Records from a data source
..........
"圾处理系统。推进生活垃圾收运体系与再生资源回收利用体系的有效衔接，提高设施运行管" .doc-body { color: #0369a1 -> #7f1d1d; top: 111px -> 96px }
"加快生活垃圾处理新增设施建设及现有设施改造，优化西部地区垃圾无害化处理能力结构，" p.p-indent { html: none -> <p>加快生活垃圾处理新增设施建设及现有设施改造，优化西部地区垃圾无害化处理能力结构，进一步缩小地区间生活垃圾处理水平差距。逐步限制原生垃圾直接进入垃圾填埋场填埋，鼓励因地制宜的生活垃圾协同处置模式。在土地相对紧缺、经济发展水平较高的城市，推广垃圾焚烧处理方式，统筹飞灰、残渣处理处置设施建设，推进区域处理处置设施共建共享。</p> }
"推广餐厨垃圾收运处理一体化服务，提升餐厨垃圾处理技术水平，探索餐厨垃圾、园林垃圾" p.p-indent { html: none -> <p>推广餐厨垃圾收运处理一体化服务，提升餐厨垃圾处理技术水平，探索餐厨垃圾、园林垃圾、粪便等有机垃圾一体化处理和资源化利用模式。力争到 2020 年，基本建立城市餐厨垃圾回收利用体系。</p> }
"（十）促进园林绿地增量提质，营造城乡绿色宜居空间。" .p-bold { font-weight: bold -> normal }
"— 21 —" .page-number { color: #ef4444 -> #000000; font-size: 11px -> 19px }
..........
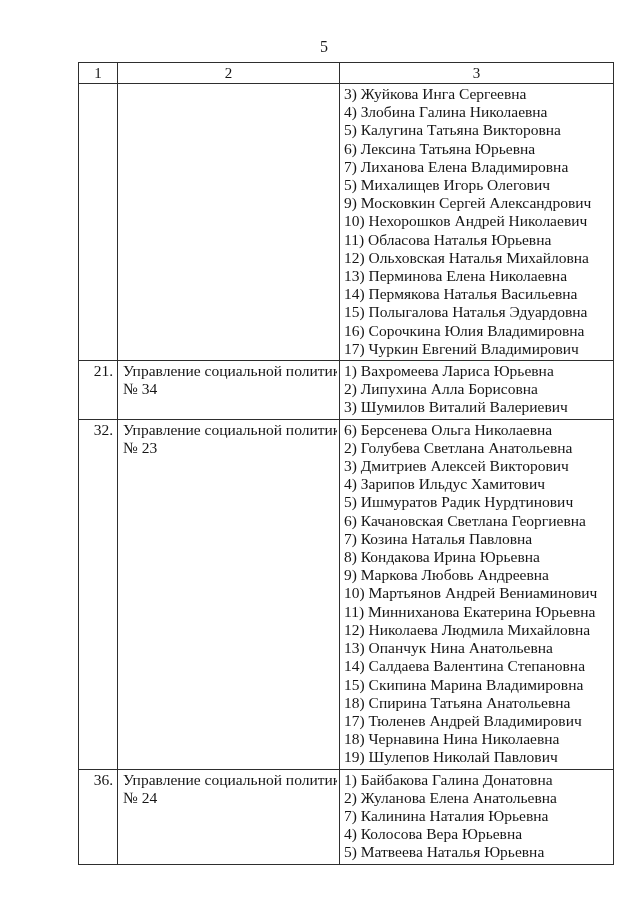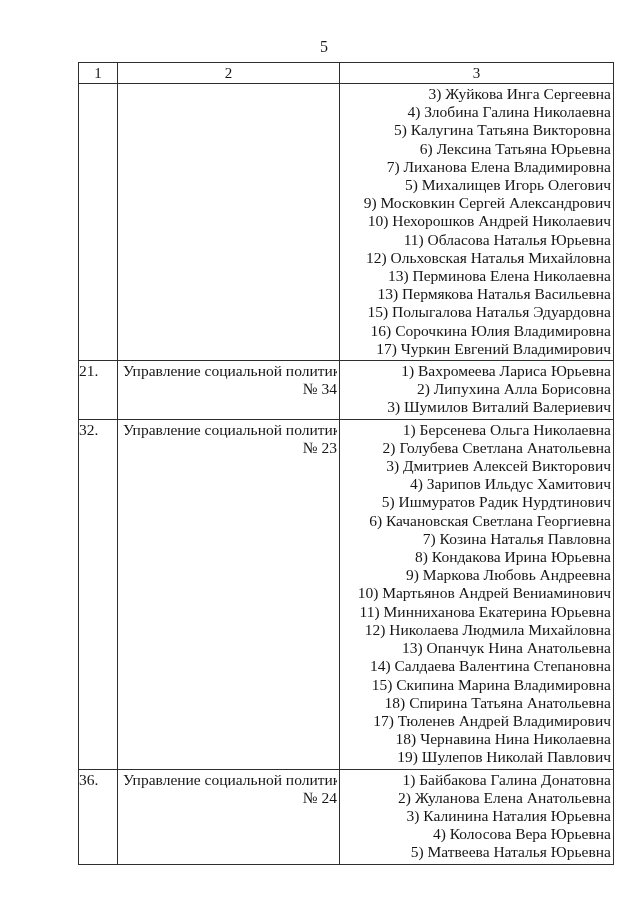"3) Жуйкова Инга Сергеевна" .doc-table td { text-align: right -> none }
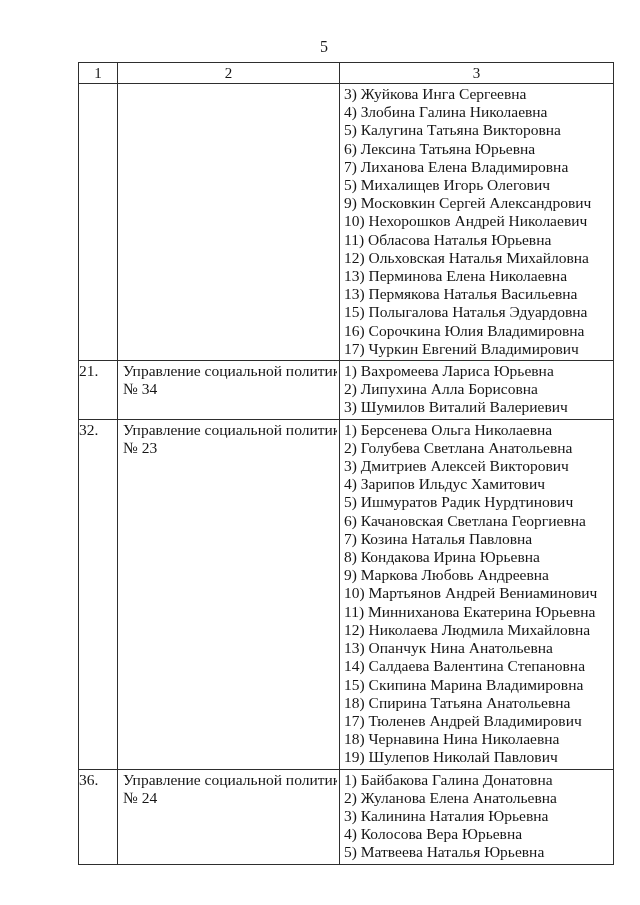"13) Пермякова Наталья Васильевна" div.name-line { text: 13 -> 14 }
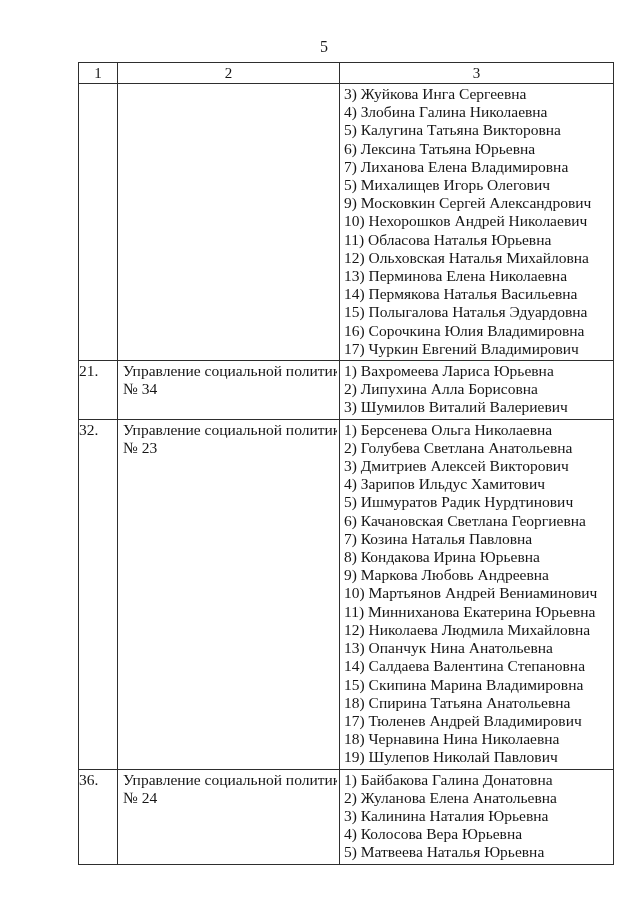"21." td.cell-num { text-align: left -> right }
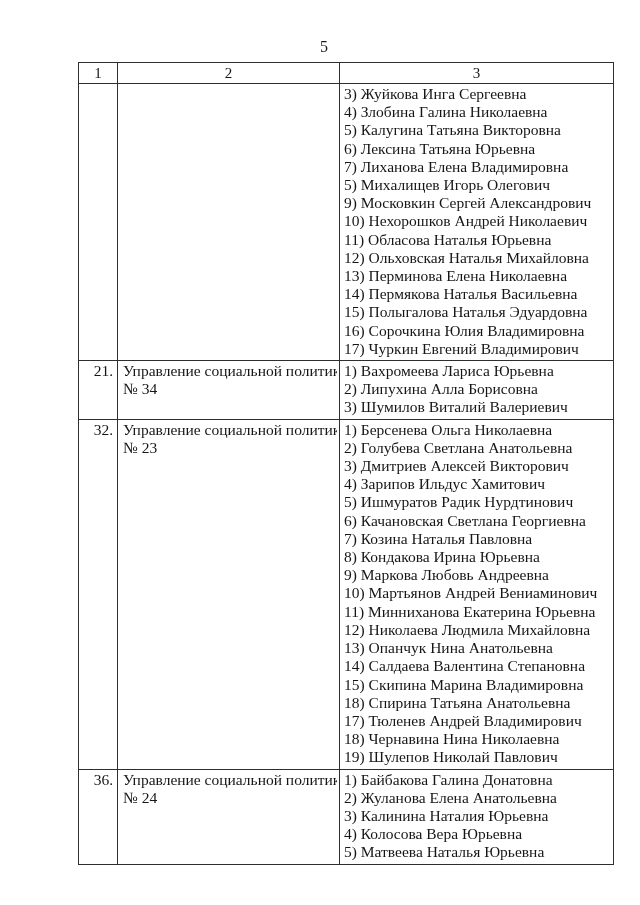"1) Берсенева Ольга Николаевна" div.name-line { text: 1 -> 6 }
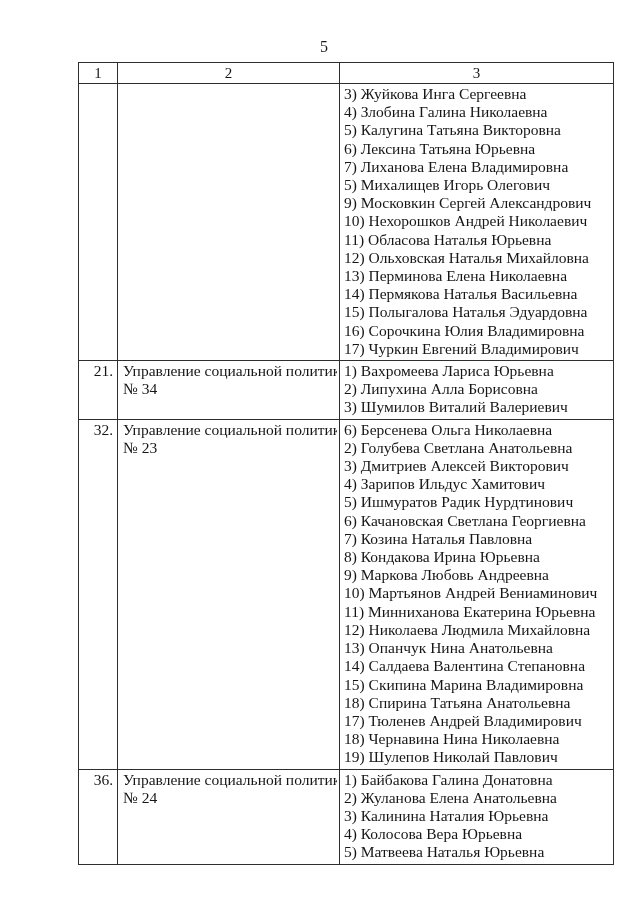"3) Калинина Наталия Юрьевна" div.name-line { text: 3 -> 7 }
..........
## EXERCISE PROMPT:
Each line above that contains "color" counts once; report the resulting number and nothing else.

## RESULT FOR THIS TASK:
2